• Dylan Frost of Sticky Fingers performs during Splendour in the Grass 2016. (Getty Images)
Uttering this phrase in 2018 isn’t a smart move on Sticky Fingers’ part.
Chloe Sargeant

13 Apr 2018 - 1:07 PM  UPDATED 13 Apr 2018 - 1:09 PM


"Boys will be will boys" is the oft-screamed motto of "lad culture", which has been repeated as a reason for a wide variety of behaviour – anything from being belligerent on public transport to sexual assault.

It’s a phrase that is emblematic of the dark and toxic masculinity problem we have here in Australia, and it’s always the perpetrators, blind to the harm of their actions, that seem to peddle the dangerous, all-encompassing statement. "Can’t blame me for [insert pretty much anything], boys will be boys."

Australian band Sticky Fingers is not in a position to peddle these harmful sentiments. After a year-long hiatus in response to allegations of racist and misogynist abuse, the band gave their first interview to Tom Tilley on triple j’s Hack. The band members themselves promoted the interview as including a “very important conversation”, and many fans expected an honest and thoughtful conversation about the alleged incidents, as well as a genuine apology and a promise to be better.

What they received was, verbatim, “boys will be boys, shit happens”. This sentiment was expressed a handful of times, along with ardent refusals to discuss the allegations, a specific band member’s rehabilitation or experience with learning about the harm of his alleged actions.

The "important conversations" that could have been had about abuse, assault, racism and sexism, were disregarded in favour of, once again, celebrating that "the boys" had just done what they felt like doing. They can’t be blamed for that, because boys will be boys.

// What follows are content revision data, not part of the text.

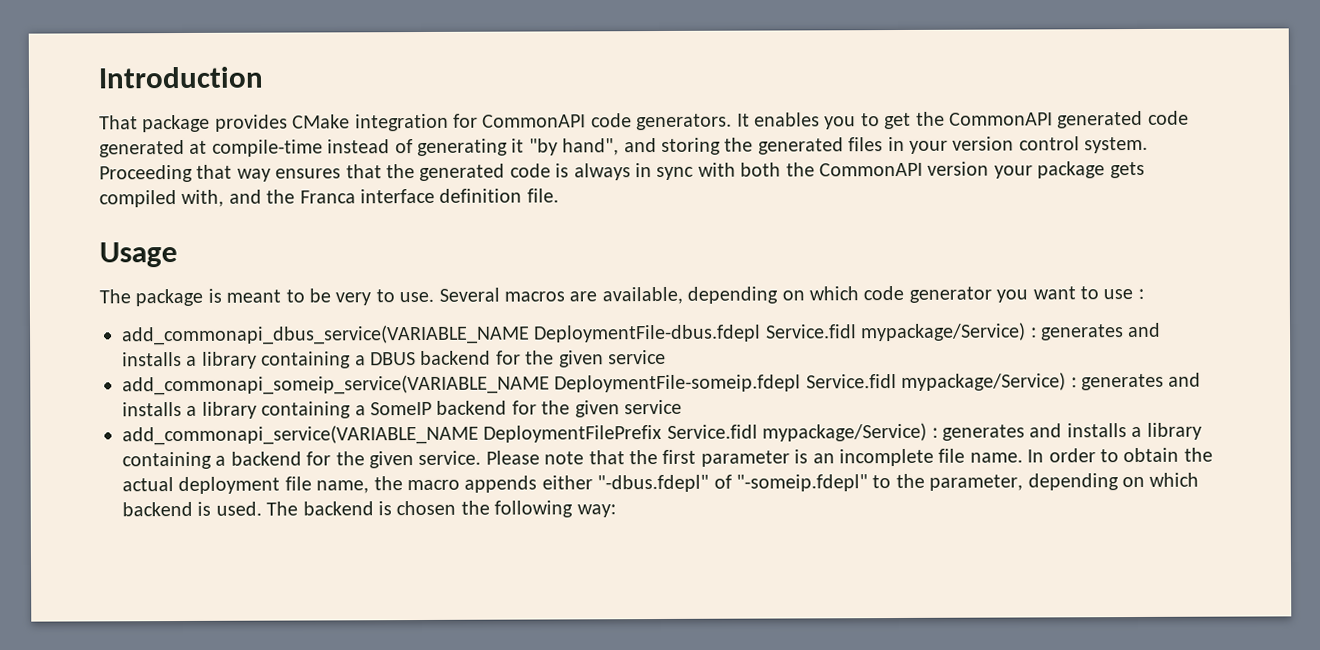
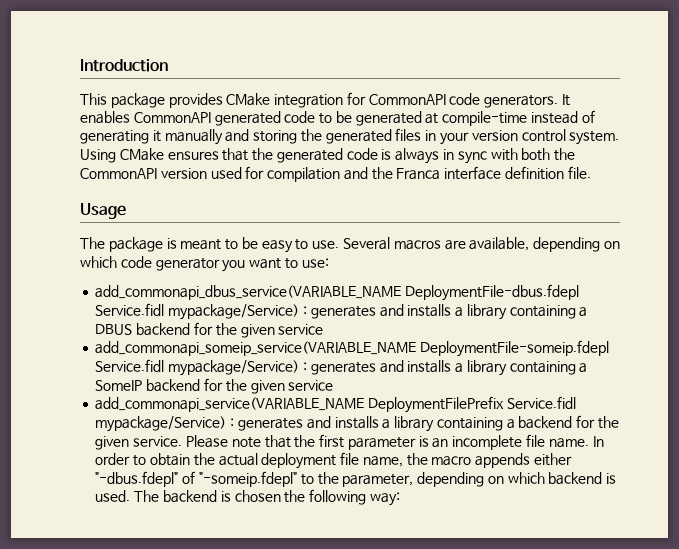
[99,115,138,130] That -> [80,93,107,105] This
[824,111,945,130] you to get the -> (130, 117) none
(1189, 117) none -> [319,111,352,124] to be
[528,138,620,156] "by hand", -> [164,129,223,145] manually
[99,164,271,183] Proceeding that way -> [80,148,164,163] Using CMake
[993,161,1145,179] [99,189,225,208] your package gets compiled with, -> [210,166,341,182] used for compilation
[335,292,372,306] very -> [261,240,293,253] easy
[1103,288,1144,300] use : -> [301,258,329,268] use:

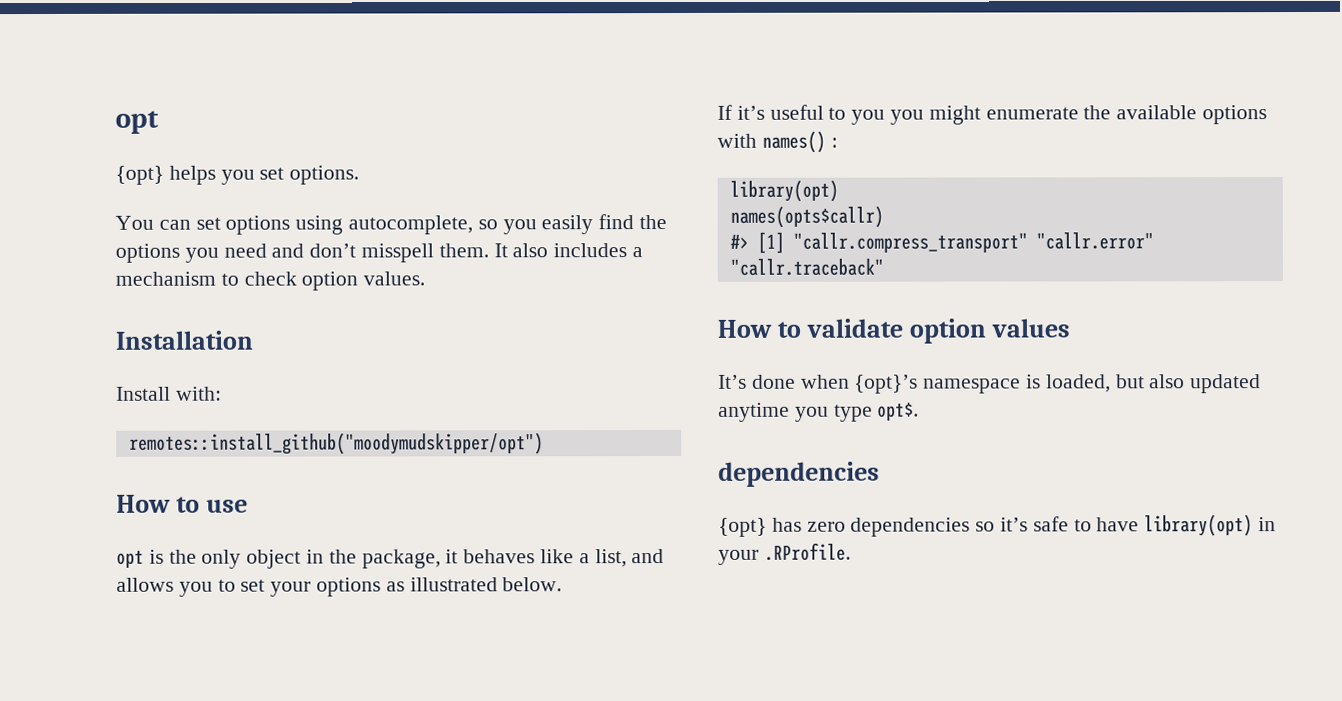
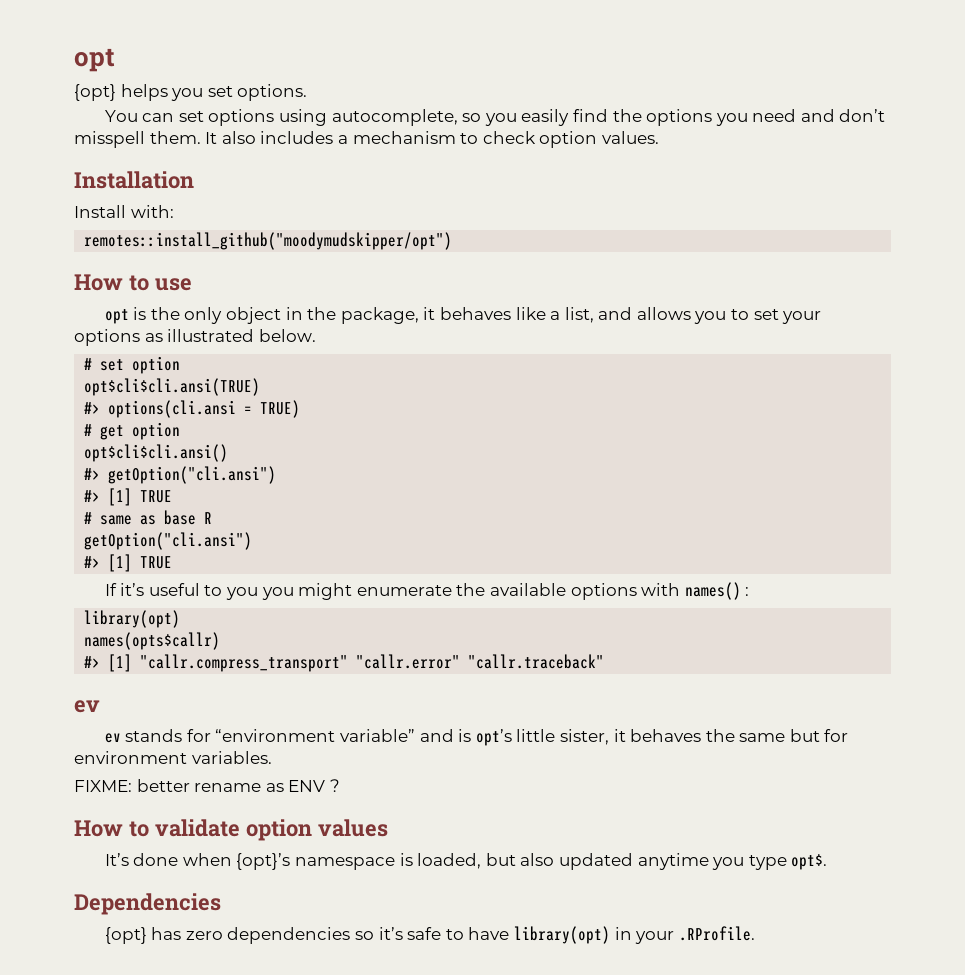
(563, 584) none -> [84,356,181,374] [84,378,261,396] [84,400,301,418] [84,422,181,440] [84,444,229,462] [84,466,277,484] [84,488,173,506] [84,510,213,525] [84,532,253,550] [84,554,173,572] // # set option // opt$cli$cli.ansi(TRUE) // #> options(cli.ansi = TRUE) // # get option // opt$cli$cli.ansi() // #> getOption("cli.ansi") // #> [1] TRUE // # same as base R // getOption("cli.ansi") // #> [1] TRUE
(884, 267) none -> [74,700,100,713] [104,729,849,746] [74,751,272,764] [74,779,340,792] // ev // ev stands for “environment variable” and is opt’s little sister, it behaves the same but for environment variables. // FIXME: better rename as ENV ?
[718,461,880,487] dependencies -> [74,893,221,915] Dependencies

On social media, plenty of fans expressed they had held out hope for the interview, but couldn’t morally support the band after hearing their dedication to the "lad culture" rhetoric. The band’s refusal to even pretend to care about the extremely serious issues they allegedly perpetrated was the final nail in the coffin for many. (The band responded to the fans' criticisms via an Instagram post on Friday morning, see below.)

The phrase "boys will be boys" is often used, as it was three separate times during the Sticky Fingers’ interview, to excuse aggressive behaviour. And the problem with this all-too-common saying is not just that it’s problematic, or harmful – but also that it’s completely not true.

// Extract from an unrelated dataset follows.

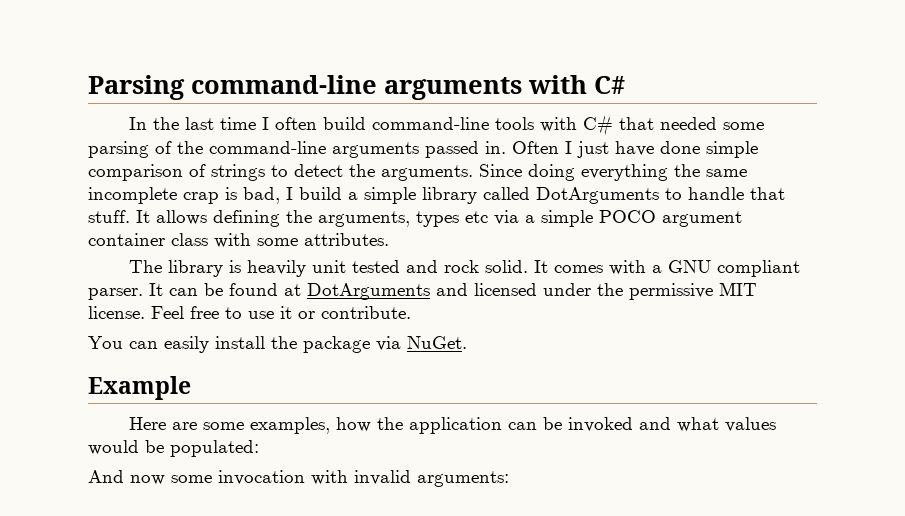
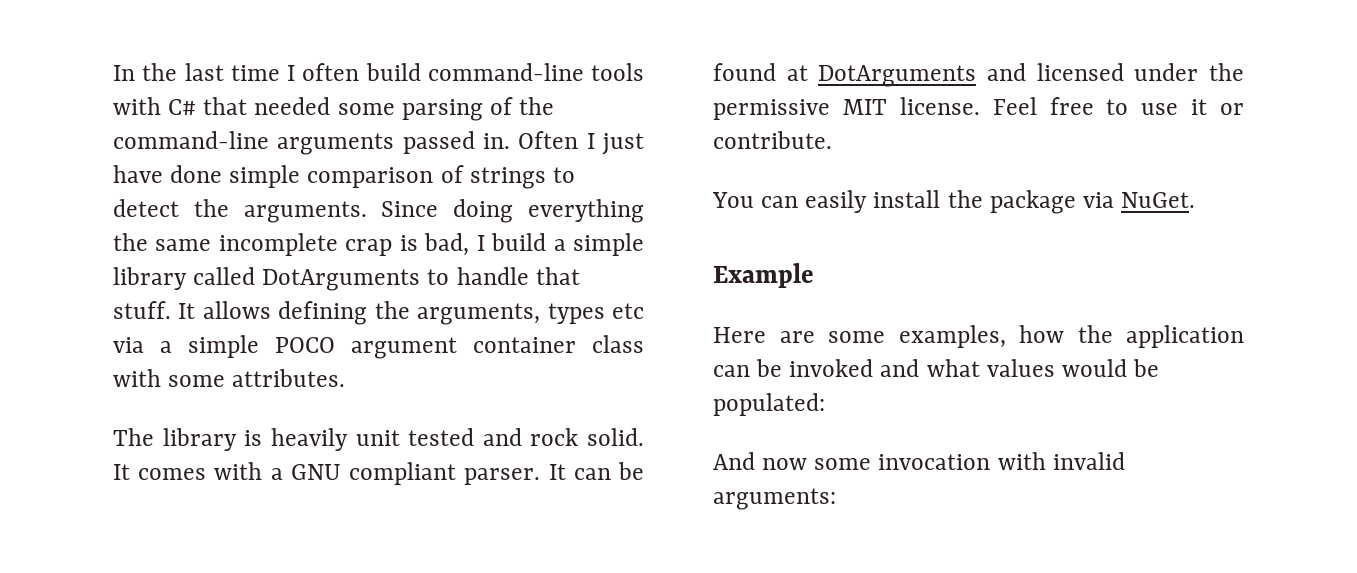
[88,75,625,100] Parsing command-line arguments with C# // -> (113, 73) none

Uttering this phrase in 2018 isn’t a smart move on Sticky Fingers’ part

Men are not innately abusive or sexist or racist or aggressive. The phrase implants the idea that aggressive behaviour and the biological makeup of cisgender men is linked – which it isn’t. It’s not genetically embedded in them, but by saying "boys will be boys", it perpetuates this myth that men are, by nature, monsters who cannot control the urges within them.

It also enforces this bizarre, narrow idea of male identity and masculinity – that if you are a man, you must be tough, aggressive, unbothered by pain but willing to inflict it to remain the alpha. It instils in boys that aggression = manhood, and assists in creating a culture that results in high rates of male suicide – like we have now.

Strangely enough, it is often the same men who scream bloody murder when feminist women "tar all men with the same brush" by speaking openly about the harmful nature of toxic masculinity, or the severely high rates of domestic violence or sexual assault by men.

“Not all men are like that!” they bellow, while simultaneously excusing bad behaviour by saying that they are simply being men, because "boys will be boys."

Uttering this phrase in 2018 isn’t a smart move on Sticky Fingers’ part, but it’s even more ridiculous to repeat it three times in an interview that is supposed to show that you’ve attempted to turn a new leaf in response to extremely serious allegations.

Unfortunately for Sticky Fingers’ fans, they instead showed that not only have they done the bare minimum to learn about the harmful nature of toxic masculinity, but they still wholeheartedly celebrate it.